The need for and benefit of neighborhood-level studies are well established in this systematic review, showing that neighborhood-level factors (e.g., racial segregation or separation of two or more groups, crimes/violence and high commuter intensity via public transportation and automobile) to the nearest MS facility greatly influences latediagnosis of breast cancer among lower-income women. This systematic review can be used to monitor progress toward meeting the national goals of Healthy People 2020 [36] (U.S. Department of Health and Human Services) of reducing the disturbing breast cancer deaths in minority women. Furthermore, this review is needed to inform policymakers on the need to reduce the extreme poverty levels of femaleheaded households that were affected by dwelling in disadvantaged neighborhoods with higher risk factors for late-diagnosis of breast cancer. Particularly important for policy-makers is higher government spending, attributed to advanced stage breast cancer must be averted by reducing delays from diagnostic follow-up. Of utmost importance, policy development should be directed at national and state-level funding to improve safe neighborhoods and reliable and safe public transportation enhancing adherence to follow-up of abnormal MS. Each of these changes will require sustained policy initiatives, driven by ‘active neighborhood voices’, supporting capacity-building to improve ill-health or health outcomes associated with overcrowding and crimes/ safety. Investments in neighborhoods in reducing problems associated with poverty (substandard housing, environmental threats, pollution, and high rates of unemployment) are not only important now, but will improve public health overall [37]. Furthermore, ‘human capital’ involving a diverse pool of providers working in partnership with community stakeholders is needed to remove problems that impact the health and well-being of citizens [38].

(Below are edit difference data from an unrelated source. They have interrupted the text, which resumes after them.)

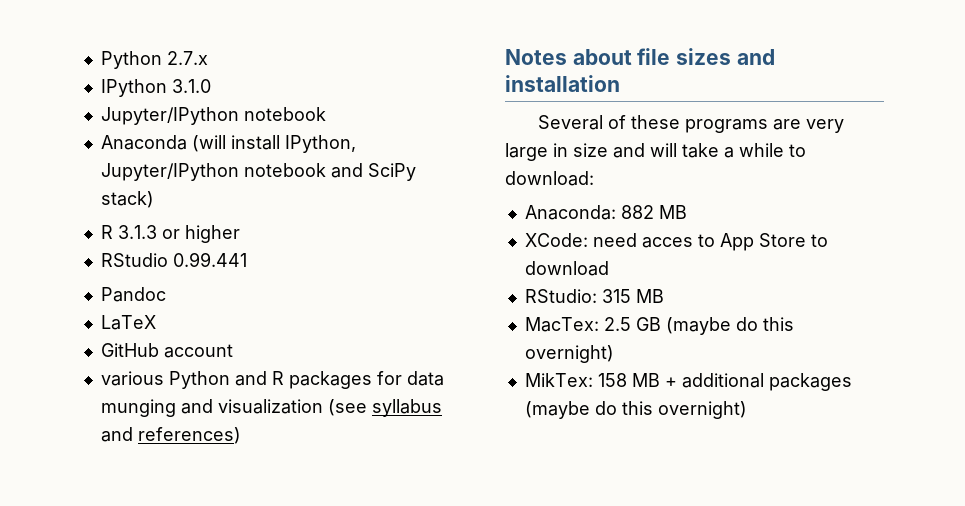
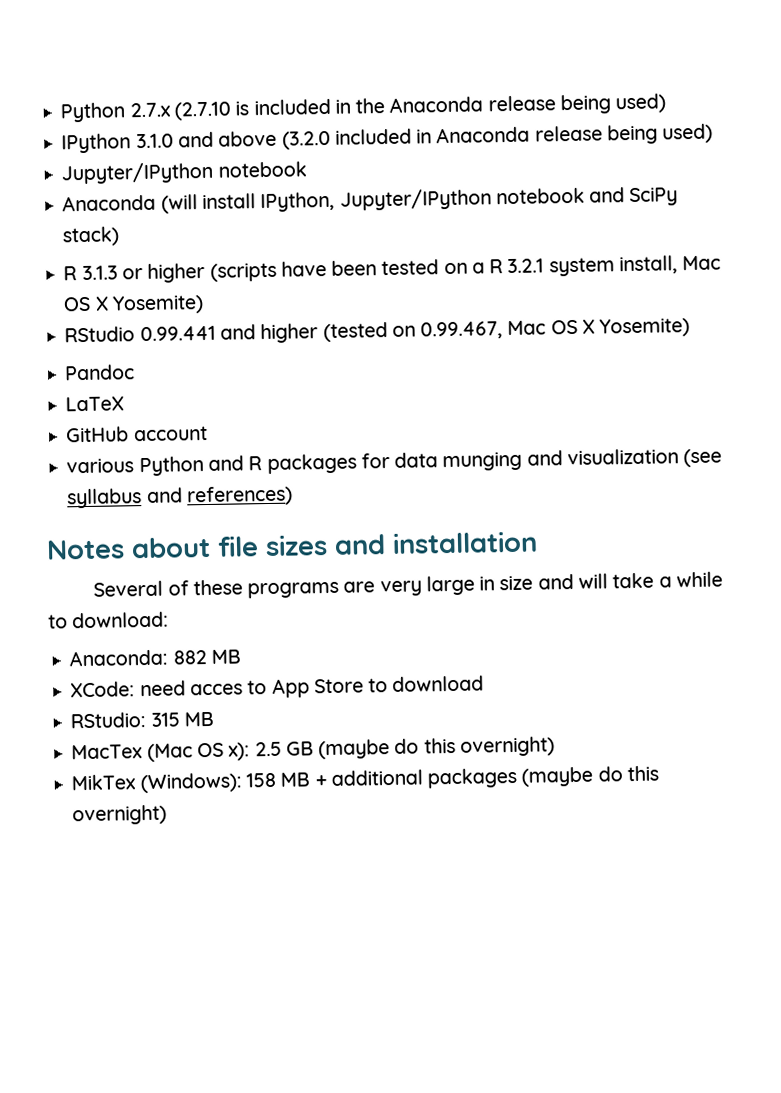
- Python 2.7.x
- IPython 3.1.0
+ Python 2.7.x (2.7.10 is included in the Anaconda release being used)
+ IPython 3.1.0 and above (3.2.0 included in Anaconda release being used)
- R 3.1.3 or higher
- RStudio 0.99.441
+ R 3.1.3 or higher (scripts have been tested on a R 3.2.1 system install, Mac OS X Yosemite)
+ RStudio 0.99.441 and higher (tested on 0.99.467, Mac OS X Yosemite)
- MacTex: 2.5 GB (maybe do this overnight)
+ MacTex (Mac OS x): 2.5 GB (maybe do this overnight)
- MikTex: 158 MB + additional packages (maybe do this overnight)
+ MikTex (Windows): 158 MB + additional packages (maybe do this overnight)

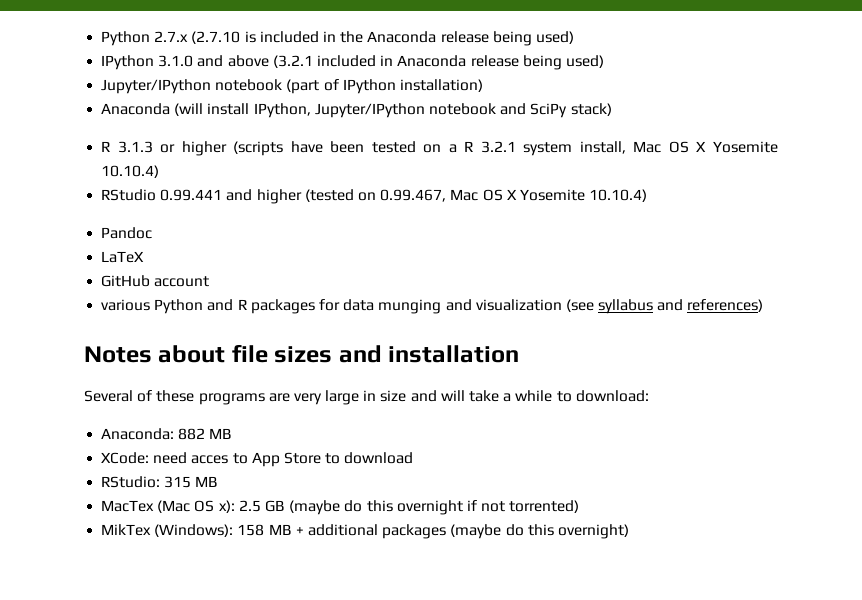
- IPython 3.1.0 and above (3.2.0 included in Anaconda release being used)
- Jupyter/IPython notebook
+ IPython 3.1.0 and above (3.2.1 included in Anaconda release being used)
+ Jupyter/IPython notebook (part of IPython installation)
- R 3.1.3 or higher (scripts have been tested on a R 3.2.1 system install, Mac OS X Yosemite)
+ R 3.1.3 or higher (scripts have been tested on a R 3.2.1 system install, Mac OS X Yosemite 10.10.4)
- RStudio 0.99.441 and higher (tested on 0.99.467, Mac OS X Yosemite)
+ RStudio 0.99.441 and higher (tested on 0.99.467, Mac OS X Yosemite 10.10.4)
- MacTex (Mac OS x): 2.5 GB (maybe do this overnight)
+ MacTex (Mac OS x): 2.5 GB (maybe do this overnight if not torrented)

The recent passage of the national Affordable Health Care Act of 2010 is urgently needed to increase the numbers of primary care providers in safe and convenient community settings. The new Affordable Health Care legislation has been designed to combat issues such as these in urban metropolitan and rural communities through improved outreach that informs residents that preventive care, along with follow-up from abnormal MS, through a plethora of information venues such as ambulatory settings and hospital electronic message boards, brochures, videos, commercials (AARP, Health Care and You 2013), and face-to-face interaction with primary care providers and other professionals in familiar neighborhoods.